*INSTRUCTIONS TO FOLLOW*. Without the pictures, output the lines of the material from the very first through the one that holds "discount: 10% = 121.12 -> none".

*DATA UNDER STUDY*.
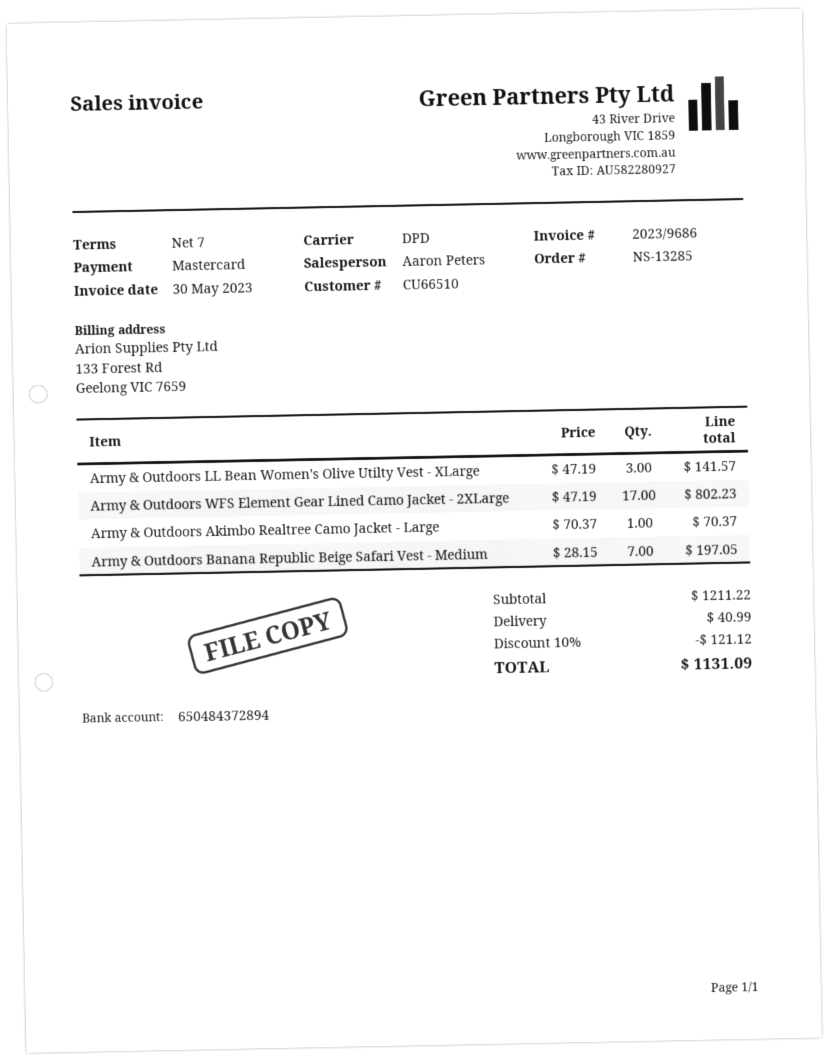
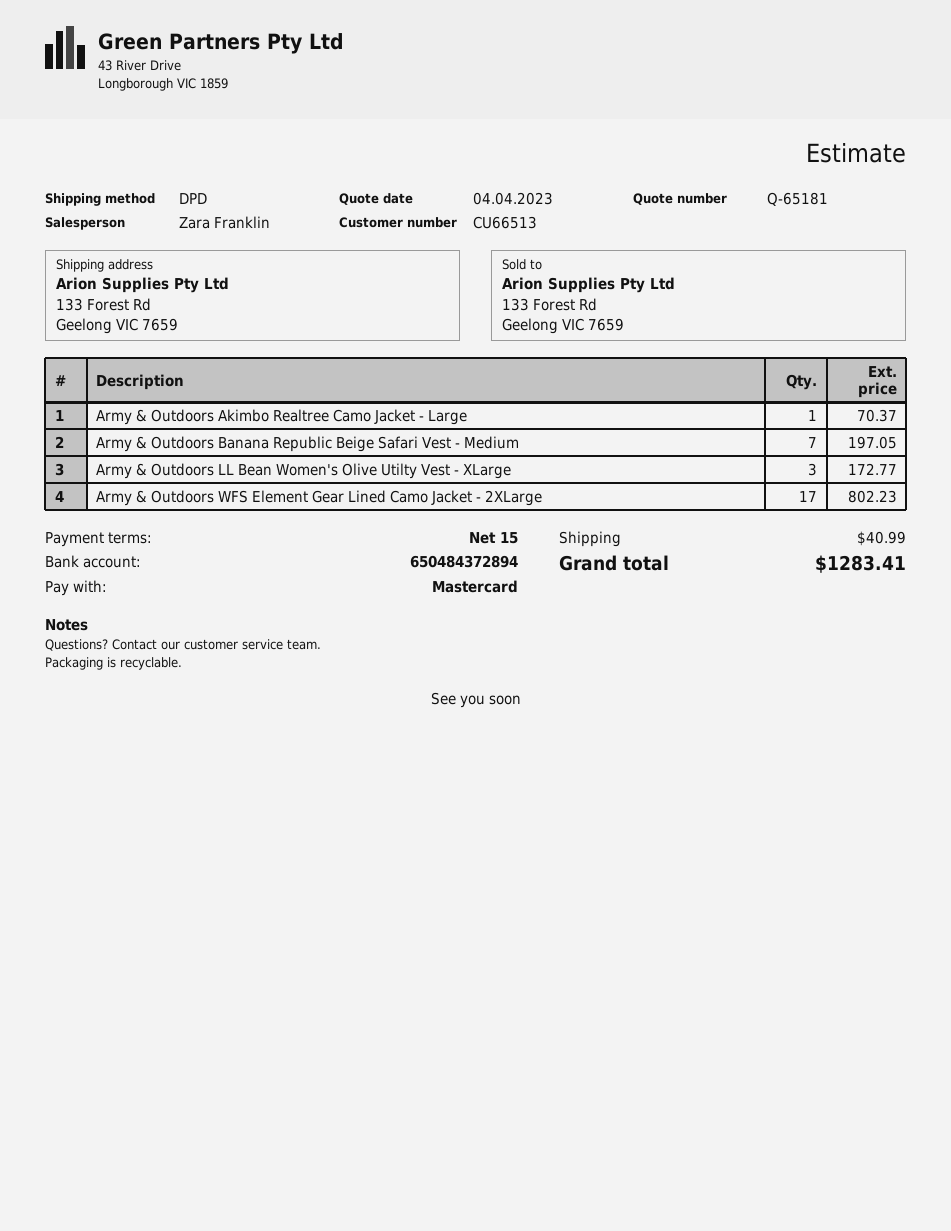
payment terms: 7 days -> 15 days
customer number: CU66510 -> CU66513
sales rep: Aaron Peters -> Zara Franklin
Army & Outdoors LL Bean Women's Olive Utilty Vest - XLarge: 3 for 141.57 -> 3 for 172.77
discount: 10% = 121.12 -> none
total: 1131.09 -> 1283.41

*SOLVED PROBLEM*.
payment terms: 7 days -> 15 days
customer number: CU66510 -> CU66513
sales rep: Aaron Peters -> Zara Franklin
Army & Outdoors LL Bean Women's Olive Utilty Vest - XLarge: 3 for 141.57 -> 3 for 172.77
discount: 10% = 121.12 -> none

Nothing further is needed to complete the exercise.